Answer with the exact lines of the following material from the one containing "subtotal: 379.00 -> 376.00" through the one containing "total: 422.52 -> 409.37", both end lines included.

[Opening PROVIDED DATA section]

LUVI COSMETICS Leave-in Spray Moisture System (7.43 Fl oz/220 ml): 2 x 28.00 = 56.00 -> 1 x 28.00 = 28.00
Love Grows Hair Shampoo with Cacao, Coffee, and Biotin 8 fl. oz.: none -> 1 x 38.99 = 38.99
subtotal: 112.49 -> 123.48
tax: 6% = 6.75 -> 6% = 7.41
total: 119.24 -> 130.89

[Closing PROVIDED DATA section]
[Opening PROVIDED DATA section]

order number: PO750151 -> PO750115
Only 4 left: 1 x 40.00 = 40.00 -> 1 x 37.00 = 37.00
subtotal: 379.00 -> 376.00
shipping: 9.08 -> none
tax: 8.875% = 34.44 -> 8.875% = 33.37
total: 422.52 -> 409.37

[Closing PROVIDED DATA section]
[Opening PROVIDED DATA section]

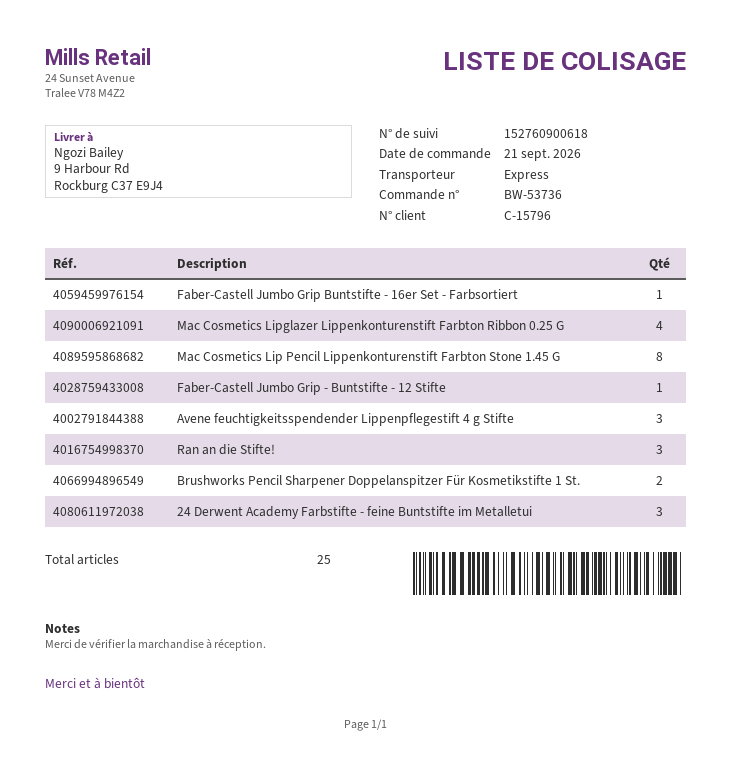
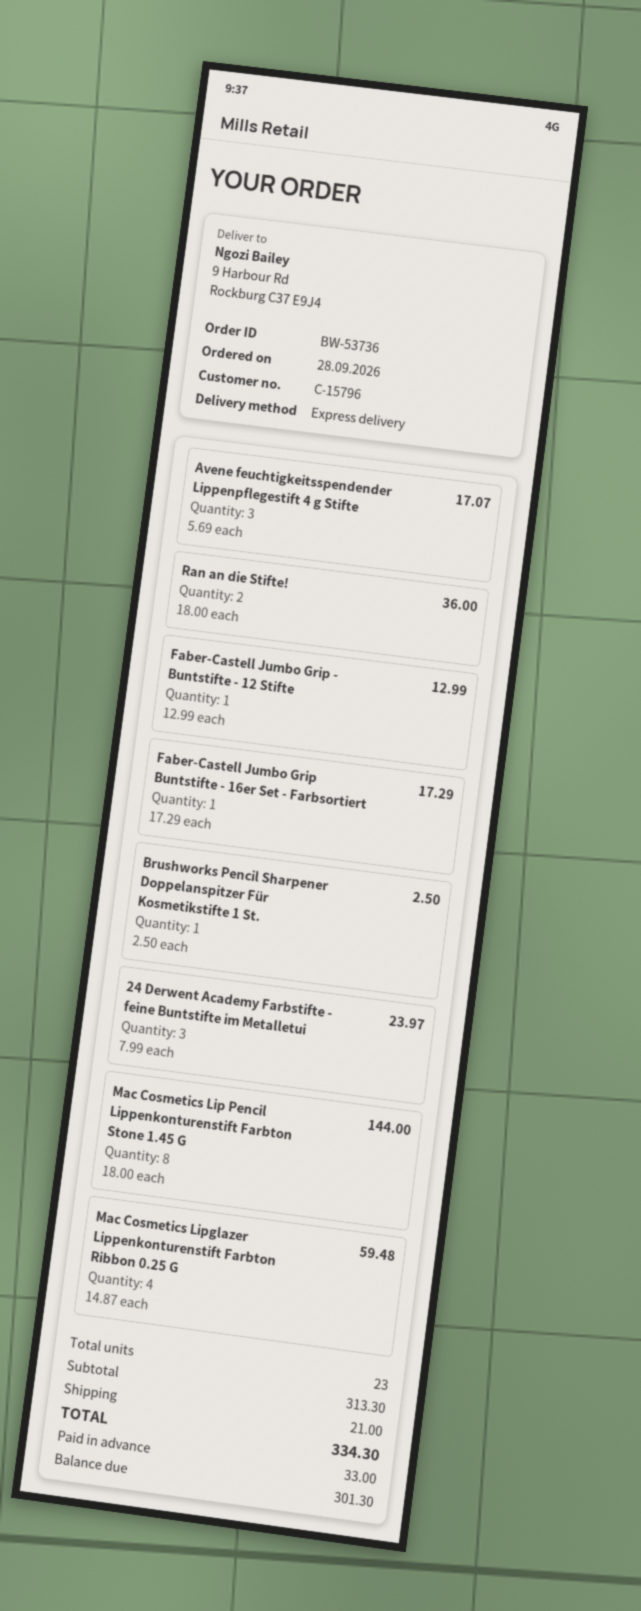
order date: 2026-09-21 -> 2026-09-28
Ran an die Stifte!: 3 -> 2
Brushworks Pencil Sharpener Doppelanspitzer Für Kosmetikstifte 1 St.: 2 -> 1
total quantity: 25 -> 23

[Closing PROVIDED DATA section]

**ANSWER TO THE EXERCISE:**
subtotal: 379.00 -> 376.00
shipping: 9.08 -> none
tax: 8.875% = 34.44 -> 8.875% = 33.37
total: 422.52 -> 409.37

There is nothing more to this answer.